WASHINGTON - Conservative watchdog group Judicial Watch released e-mails from U.S. officials on Tuesday that it said showed the White House was concerned primarily with protecting President Obama's image after an attack that killed Americans in Libya.

The attack by militants on Sept. 11, 2012, killed four Americans at the U.S. mission in Benghazi, including Ambassador Christopher Stevens.

Days later, then U.S. Ambassador to the United Nations Susan Rice appeared on television news shows and said the violence resulted from a spontaneous crowd reacting to an inflammatory video rather than the work of Islamic militants.
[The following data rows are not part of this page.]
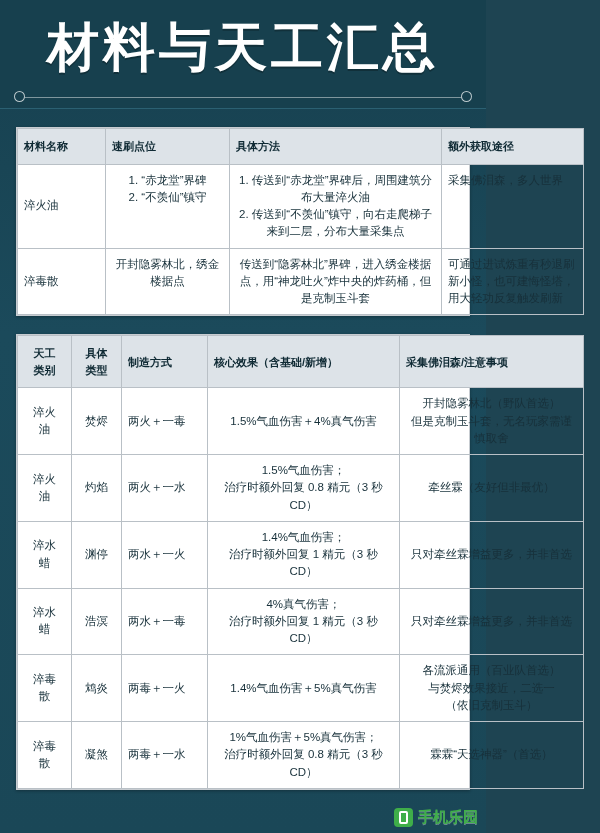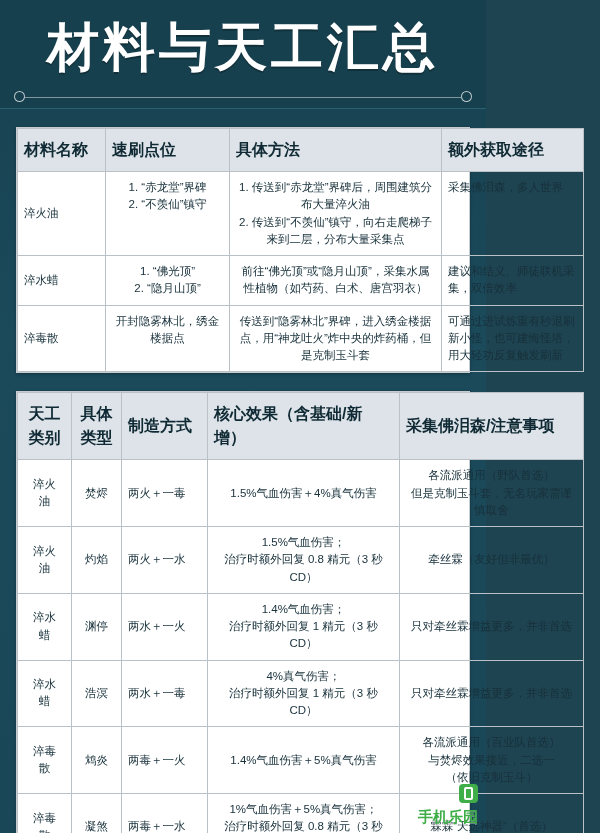"材料名称" thead th { font-size: 16px -> 11px }
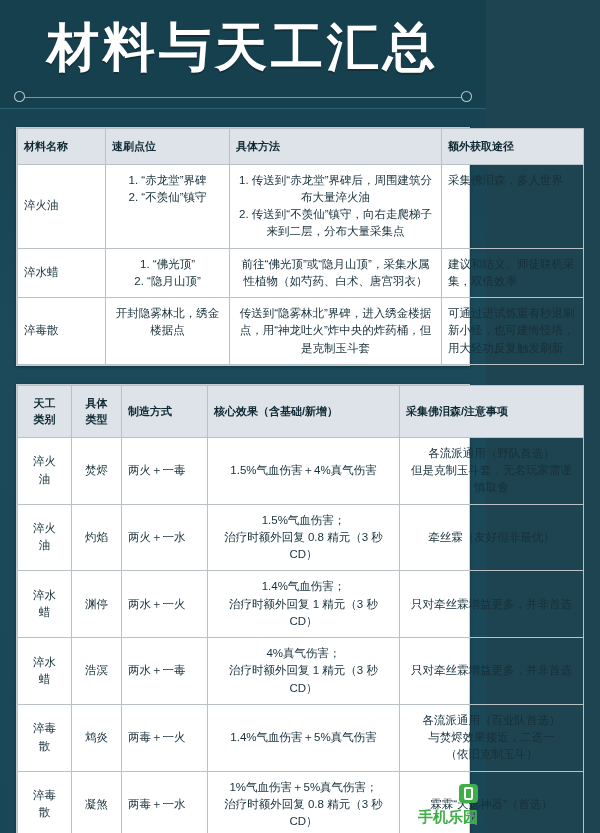"淬水蜡" tr { html: <tr> <td>淬水蜡</td> <td> <span>1. “佛光顶”</span> <span>2. “隐月山顶”</span> </td> <td> <span>前往“佛光顶”或“隐月山顶”，采集水属性植物（如芍药、白术、唐宫羽衣）</span> </td> <td>建议和结义、师徒联机采集，双倍效率</td> </tr> -> none }
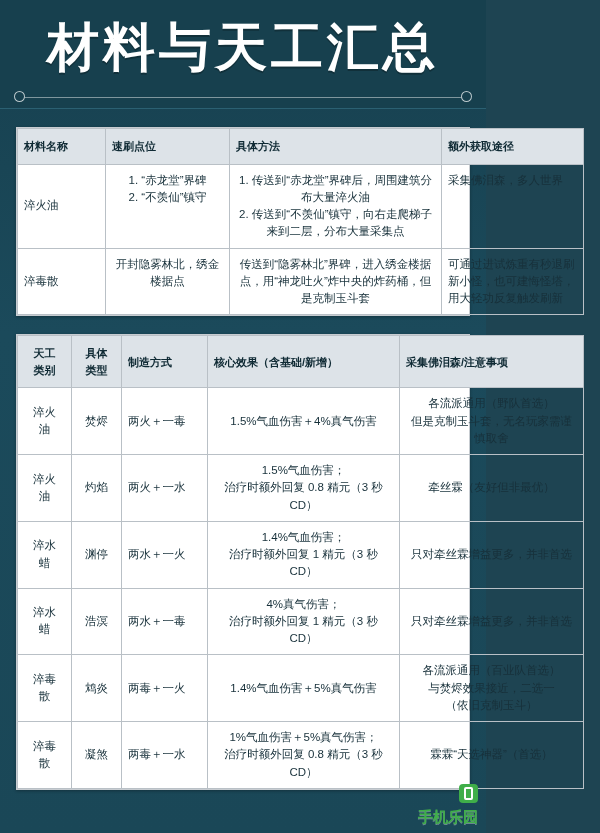"各流派通用（野队首选）" span.sub { text: 各流派通用 -> 开封隐雾林北 }
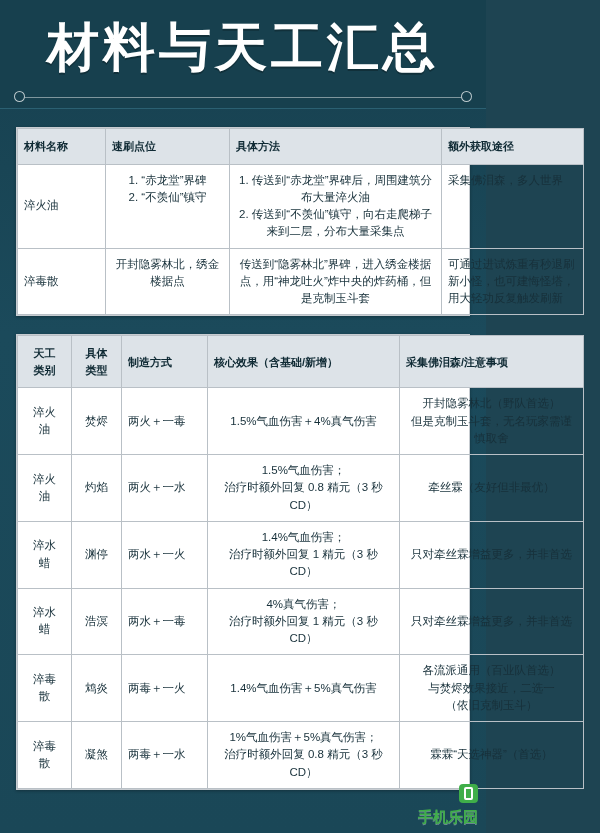"手机乐园" .watermark { align-items: flex-end -> flex-start; flex-direction: column -> none }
When Rice's account proved incorrect, Republican lawmakers accused her of trying to protect Obama during his reelection campaign, which the White House disputed. Rice is now Obama's national security adviser.

Judicial Watch sought documents related to the Benghazi attacks through the Freedom of Information Act and obtained them earlier this month. On Tuesday, it pointed to an e-mail from Ben Rhodes, Obama's deputy national security adviser for strategic communications, which discussed preparations for Rice's appearances on the shows.

The e-mail lists one goal as being "to underscore that these protests are rooted in an Internet video, and not a broader failure of policy."

It also emphasizes Obama's leadership and stresses his statesmanlike qualities.

"Now we know the Obama White House's chief concern about the Benghazi attack was making sure that President Obama looked good," Judicial Watch president Tom Fitton said in a statement on the group's website.